Le Premier ministre indien Narendra Modi a appelé mercredi les habitants de Delhi à « la paix et la fraternité » après des violences intercommunautaires qui ont fait 20 morts et près de 200 blessés dans la capitale indienne.

« J’appelle mes sœurs et frères de Delhi à maintenir en tout temps la paix et la fraternité. Il est important que le calme et la normalité soient rétablis au plus vite », a déclaré le nationaliste hindou sur son compte Twitter.

Le chef de gouvernement indien a également indiqué avoir participé à une réunion pour évaluer la situation en divers endroits de la ville. « La police et les autres agences travaillent sur le terrain » à garantir le calme, a-t-il ajouté.

Des émeutiers armés de pierres, de sabres et parfois même de pistolets, sèment le chaos et la terreur depuis dimanche dans des zones périphériques à majorité musulmane du nord-est de la mégapole, éloignées d’une dizaine de kilomètres du centre. De nombreux travailleurs migrants pauvres y résident.

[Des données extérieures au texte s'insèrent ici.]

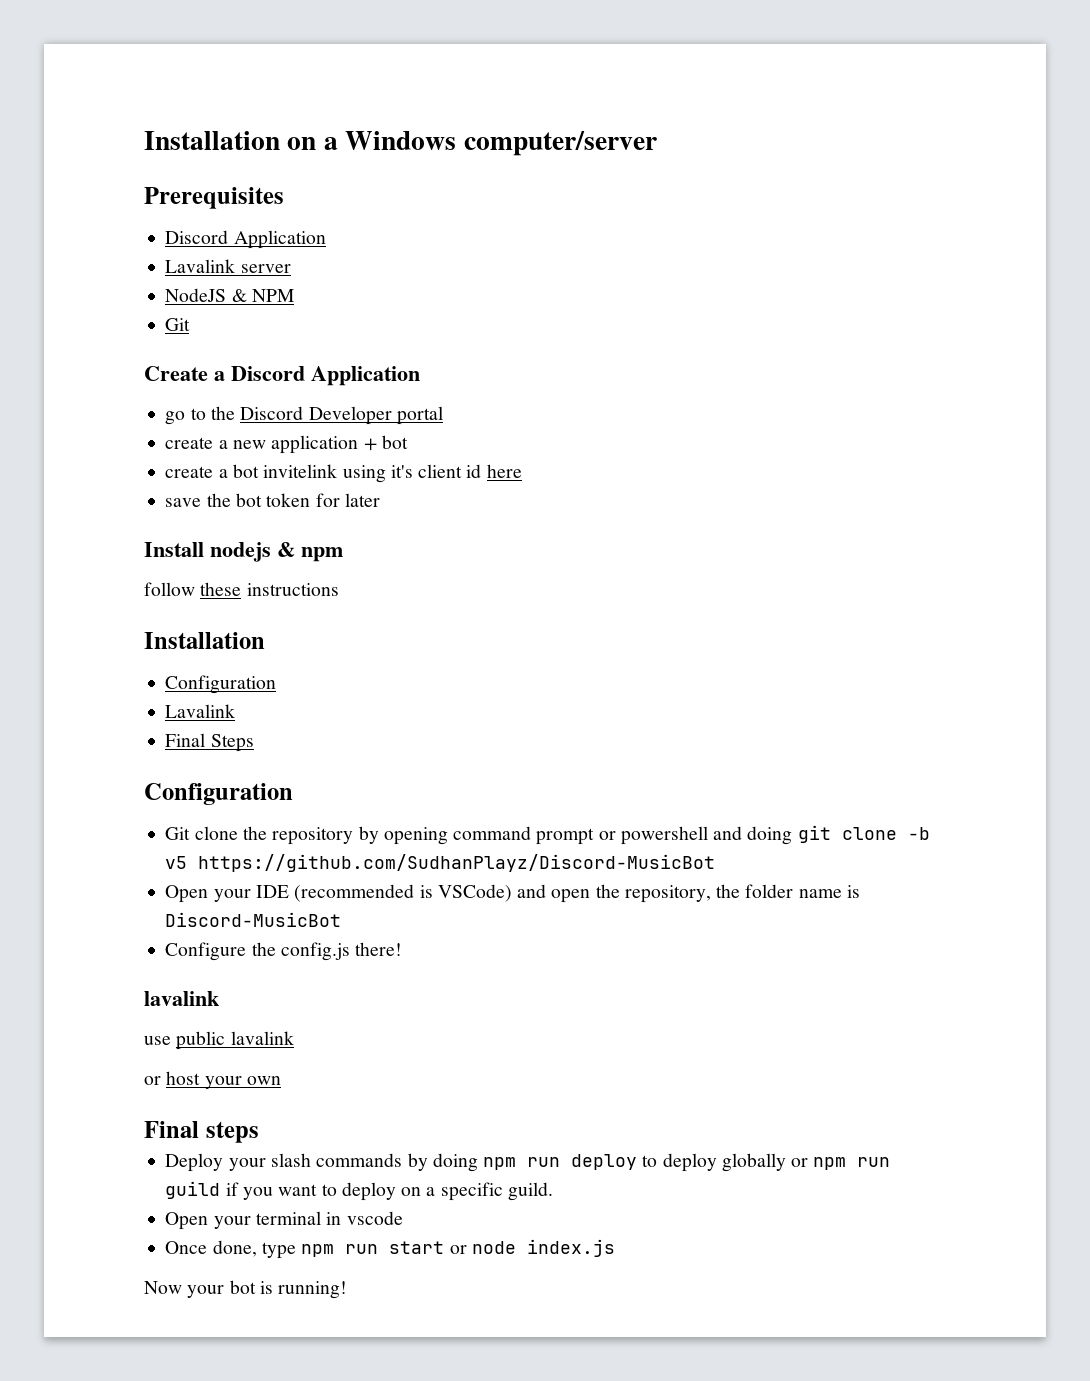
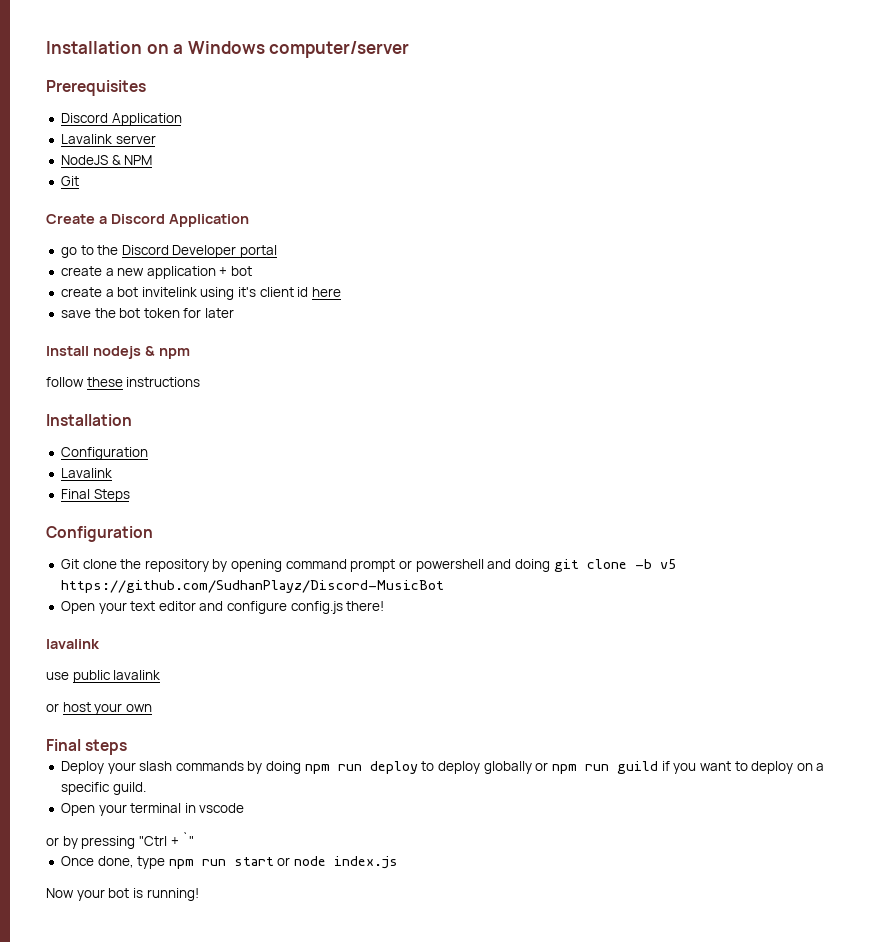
[255,884,860,903] [165,912,342,927] [165,942,276,961] IDE (recommended is VSCode) and open the repository, the folder name is Discord-MusicBot // Configure the -> [130,601,288,614] text editor and configure
(403, 1218) none -> [46,832,195,849] // or by pressing "Ctrl + `"

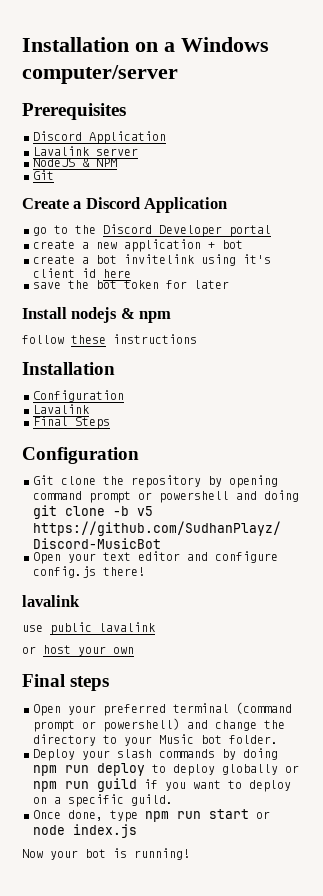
(128, 747) none -> [33,702,292,716] [33,718,285,732] [33,734,278,746] // Open your preferred terminal (command prompt or powershell) and change the directory to your Music bot folder.
[60,803,245,816] [46,832,195,849] // Open your terminal in vscode // or by pressing "Ctrl + `" -> (173, 800) none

Lors de multiples incidents rapportés par la presse indienne, des groupes armés hindous s’en sont pris à des lieux et à des personnes identifiés comme musulmans. Des témoignages concordants font état de bandes criant « Jai Shri Ram » (« Vive le dieu Ram »).

Des heurts entre partisans et opposants d’une loi controversée sur la citoyenneté, jugée discriminatoire envers les musulmans par ses détracteurs, ont dégénéré en affrontements communautaires, entre hindous et musulmans.

Cette flambée de violence a éclaté au moment de la visite d’État en Inde du président américain Donald Trump, qui s’est achevée mardi par des entretiens avec Narendra Modi à New Delhi.

L’homme fort de l’Inde est confronté depuis décembre à un vaste mouvement de contestation contre une nouvelle législation qui facilite l’attribution de la citoyenneté indienne à des réfugiés, à condition qu’ils ne soient pas musulmans.

Ce texte a cristallisé les craintes de la minorité musulmane d’être reléguée au rang de citoyens de seconde classe, dans cette nation où les hindous représentent 80% de la population. La loi a provoqué les plus importantes manifestations dans le pays d’Asie du Sud depuis l’arrivée au pouvoir de Narendra Modi en 2014.